Some of these are that the Taliban have little popular support; the Soviet invasion led to a civil war and Western aid for the Afghan resistance; the USSR suffered a massive military defeat at the hands of the mujahedin; Afghans have always beaten foreign armies, from Alexander the Great to modern times; after the Soviets withdrew, the West walked away; in 1992 the mujahedin overthrew the regime in Kabul and won a major victory; the Taliban were by far the harshest government Afghanistan has ever had; they invited Osama bin Laden to use Afghanistan as a safe haven; are uniquely harsh oppressors of Afghan women; and banning girls from school is a Taliban trademark.

American journalist Michael Hastings (1980-2013), whose 2010 Rolling Stone article ‘The Runaway General’ on ISAF commander General Stanley MacChrystal’s indiscretions, especially the contemptuous dismissal of the civilian leadership, which led to his own dismissal, gives the whole story of his month with MacChrystal in The Operators: The Wild and Terrifying Inside Story of America’s War in Afghanistan (2012).

The book lives up to its name with its no-holds barred account of the political infighting among the dangerously myopic insular factions. The Obama regime seems weak and ineffective, the Afghan government corrupt and unbelievably incompetent, and the US military more concerned about its own inner dynamics and politics than whether or not it can be successful in Afghanistan (or even what success might mean).

Indian-American journalist Rajiv Chandrasekaran, whose award-winning Imperial Life in the Emerald City: Inside Iraq’s Green Zone (2010) slammed the Bush regime’s Coalition Provisional Authority, does the same for the Obama administration’s 2009 civilian and military surge into southern Afghanistan in Little America: The War within the War for Afghanistan (2012).

This chronicles errors of a bumbling American policy including foisting unsuitable administrative systems on Afghanis, delivering aid programmes with minimal development impact and the military’s full throttle counter-insurgency campaign despite the White House’s clear intent for a more limited counter-terrorism effort. The Americans continued with massive development schemes with little chance for success, and provided opportunities galore for corruption and dubious Afghan allies. Chandrasekaran’s concluding assessment is sobering: “For years, we dwelled on the limitations of the Afghans. We should have focussed on ours.”

Providing a stakeholder’s account is British diplomat Sherard Cowper-Coles in the incisive Cables from Kabul: The Inside Story of the West’s Afghanistan Campaign (2012).
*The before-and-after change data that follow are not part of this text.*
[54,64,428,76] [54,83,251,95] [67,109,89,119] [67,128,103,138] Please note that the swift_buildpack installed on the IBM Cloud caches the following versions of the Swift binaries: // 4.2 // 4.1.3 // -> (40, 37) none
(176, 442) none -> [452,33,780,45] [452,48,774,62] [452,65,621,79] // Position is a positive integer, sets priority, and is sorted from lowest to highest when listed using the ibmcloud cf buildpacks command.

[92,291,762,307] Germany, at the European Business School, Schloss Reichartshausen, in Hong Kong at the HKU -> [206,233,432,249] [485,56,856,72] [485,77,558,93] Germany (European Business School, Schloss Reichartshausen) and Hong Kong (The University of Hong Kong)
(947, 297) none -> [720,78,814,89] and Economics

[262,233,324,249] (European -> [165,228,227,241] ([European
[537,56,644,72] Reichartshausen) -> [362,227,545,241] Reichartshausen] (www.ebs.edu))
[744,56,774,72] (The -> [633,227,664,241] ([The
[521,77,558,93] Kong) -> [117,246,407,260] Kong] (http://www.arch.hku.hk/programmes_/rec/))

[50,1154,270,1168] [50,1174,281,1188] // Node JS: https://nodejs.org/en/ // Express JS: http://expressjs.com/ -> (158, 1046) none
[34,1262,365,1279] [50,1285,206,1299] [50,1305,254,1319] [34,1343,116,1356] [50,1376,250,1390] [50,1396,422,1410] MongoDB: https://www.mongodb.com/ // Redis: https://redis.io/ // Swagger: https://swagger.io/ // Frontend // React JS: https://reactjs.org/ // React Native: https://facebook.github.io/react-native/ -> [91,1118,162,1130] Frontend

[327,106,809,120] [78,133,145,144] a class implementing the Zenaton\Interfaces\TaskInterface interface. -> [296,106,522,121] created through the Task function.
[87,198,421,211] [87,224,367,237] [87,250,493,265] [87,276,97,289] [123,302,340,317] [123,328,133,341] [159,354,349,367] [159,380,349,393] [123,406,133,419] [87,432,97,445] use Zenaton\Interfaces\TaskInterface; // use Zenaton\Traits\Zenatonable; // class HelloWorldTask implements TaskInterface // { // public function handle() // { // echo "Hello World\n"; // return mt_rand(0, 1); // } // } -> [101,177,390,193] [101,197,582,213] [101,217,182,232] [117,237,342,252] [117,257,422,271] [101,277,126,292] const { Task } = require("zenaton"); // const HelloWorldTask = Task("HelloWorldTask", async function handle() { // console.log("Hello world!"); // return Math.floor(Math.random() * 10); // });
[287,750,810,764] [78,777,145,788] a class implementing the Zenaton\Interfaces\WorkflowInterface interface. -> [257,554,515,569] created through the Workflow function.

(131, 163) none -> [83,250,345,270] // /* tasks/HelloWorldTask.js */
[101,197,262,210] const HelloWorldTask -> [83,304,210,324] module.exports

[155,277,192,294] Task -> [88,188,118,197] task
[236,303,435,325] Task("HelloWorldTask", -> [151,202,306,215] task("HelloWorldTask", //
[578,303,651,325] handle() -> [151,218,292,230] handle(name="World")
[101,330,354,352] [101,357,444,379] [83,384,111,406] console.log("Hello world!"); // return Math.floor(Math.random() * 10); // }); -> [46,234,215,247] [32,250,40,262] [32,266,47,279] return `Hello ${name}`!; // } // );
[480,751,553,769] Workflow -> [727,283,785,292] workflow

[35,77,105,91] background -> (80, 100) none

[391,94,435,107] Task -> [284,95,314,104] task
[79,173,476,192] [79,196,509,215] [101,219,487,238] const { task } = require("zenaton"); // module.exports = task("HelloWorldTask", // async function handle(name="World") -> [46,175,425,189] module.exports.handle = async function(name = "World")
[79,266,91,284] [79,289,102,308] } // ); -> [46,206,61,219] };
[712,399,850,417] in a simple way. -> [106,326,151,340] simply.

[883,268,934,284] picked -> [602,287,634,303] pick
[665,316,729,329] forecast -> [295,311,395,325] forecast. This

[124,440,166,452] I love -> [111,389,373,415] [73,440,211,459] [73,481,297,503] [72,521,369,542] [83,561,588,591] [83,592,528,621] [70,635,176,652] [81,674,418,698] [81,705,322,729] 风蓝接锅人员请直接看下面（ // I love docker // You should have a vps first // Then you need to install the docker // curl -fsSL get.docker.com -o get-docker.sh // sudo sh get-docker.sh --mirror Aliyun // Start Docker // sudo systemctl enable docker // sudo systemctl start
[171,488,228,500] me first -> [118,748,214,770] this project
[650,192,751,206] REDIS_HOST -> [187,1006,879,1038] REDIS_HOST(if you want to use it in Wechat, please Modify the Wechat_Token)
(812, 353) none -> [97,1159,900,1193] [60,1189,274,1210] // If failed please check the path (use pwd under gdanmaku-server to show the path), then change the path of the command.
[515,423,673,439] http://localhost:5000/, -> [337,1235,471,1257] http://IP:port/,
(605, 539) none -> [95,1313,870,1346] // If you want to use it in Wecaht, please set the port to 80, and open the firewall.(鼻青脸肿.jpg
Sir Sherard, who was envoy in Kabul during 2007-09 and then special representative to Af-Pak (2009-10) recounts the same numbing tale of confusion among the Western allies and the misguided belief – more prevalent among the US establishment – that the military option would ultimately prove successful, especially after veteran US diplomat Richard Holbrooke’s untimely death.

Then there are British journalist Sandy Gall’s War Against the Taliban: Why It All Went Wrong in Afghanistan (2012) and Carlotta Gall’s The Wrong Enemy: America in Afghanistan 2001 – 2014 (2014) inspired by Holbrooke’s comment that the US may have been “fighting the wrong enemy in the wrong country” and many more, but none seems to have alerted policymakers of the erroneous course they were on!